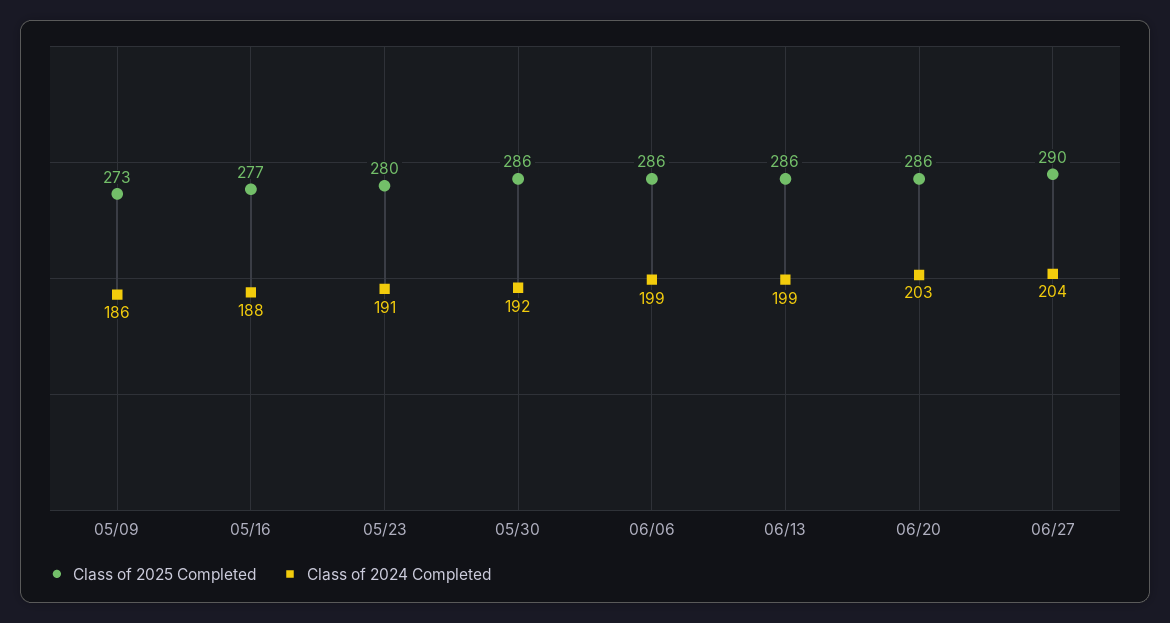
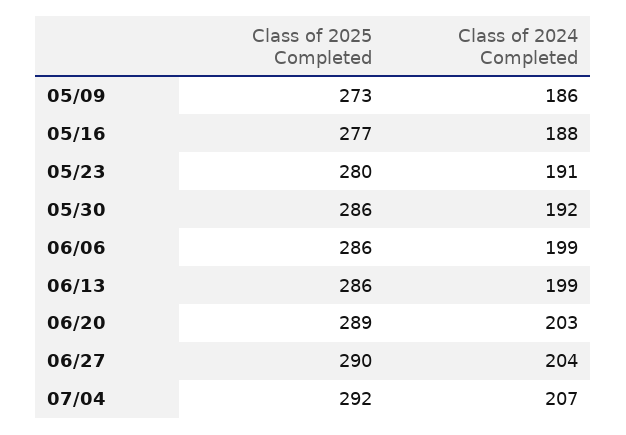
Class of 2025 Completed, 06/20: 286 -> 289
Class of 2025 Completed, 07/04: none -> 292
Class of 2024 Completed, 07/04: none -> 207

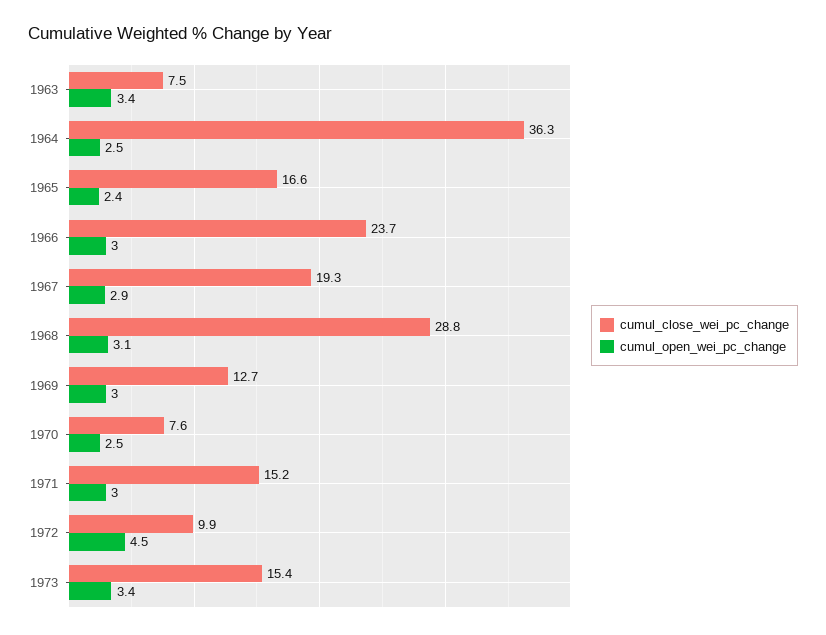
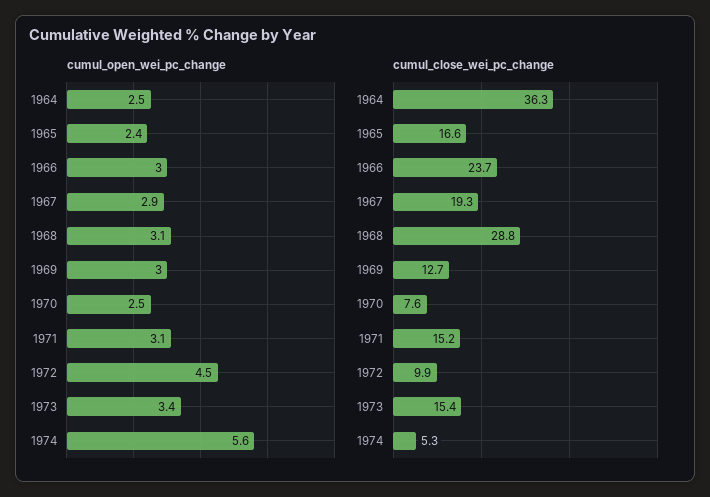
cumul_close_wei_pc_change, 1963: 7.5 -> none
cumul_open_wei_pc_change, 1963: 3.4 -> none
cumul_open_wei_pc_change, 1971: 3 -> 3.1
cumul_open_wei_pc_change, 1974: none -> 5.6
cumul_close_wei_pc_change, 1974: none -> 5.3

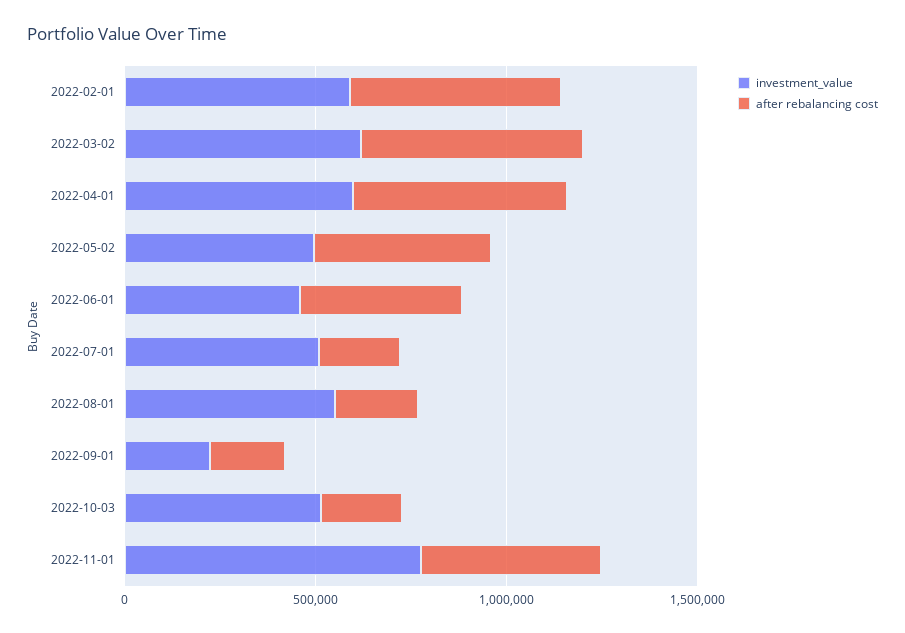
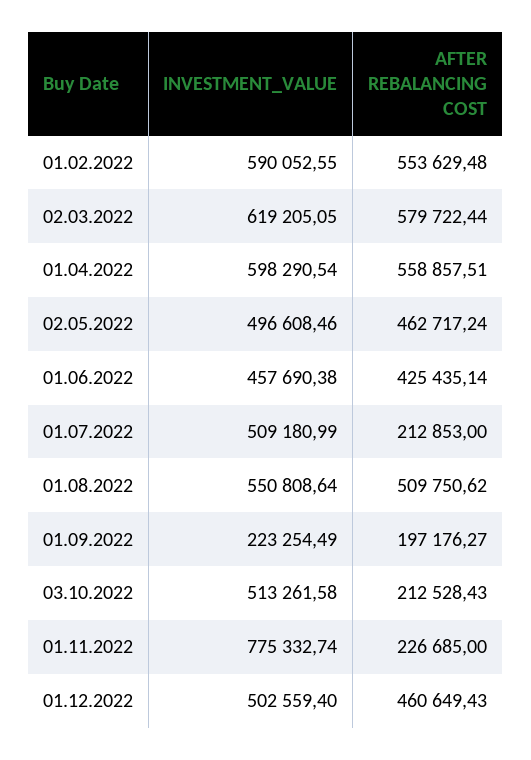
after rebalancing cost, 2022-08-01: 200000 -> 509750.62
after rebalancing cost, 2022-11-01: 500000 -> 226685
investment_value, 01.12.2022: none -> 502559.4
after rebalancing cost, 01.12.2022: none -> 460649.43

* WHAT THIS TASK INVOLVES *
Print the material above verbatim, no images.

* TASK OUTPUT *
Class of 2025 Completed, 06/20: 286 -> 289
Class of 2025 Completed, 07/04: none -> 292
Class of 2024 Completed, 07/04: none -> 207

cumul_close_wei_pc_change, 1963: 7.5 -> none
cumul_open_wei_pc_change, 1963: 3.4 -> none
cumul_open_wei_pc_change, 1971: 3 -> 3.1
cumul_open_wei_pc_change, 1974: none -> 5.6
cumul_close_wei_pc_change, 1974: none -> 5.3

after rebalancing cost, 2022-08-01: 200000 -> 509750.62
after rebalancing cost, 2022-11-01: 500000 -> 226685
investment_value, 01.12.2022: none -> 502559.4
after rebalancing cost, 01.12.2022: none -> 460649.43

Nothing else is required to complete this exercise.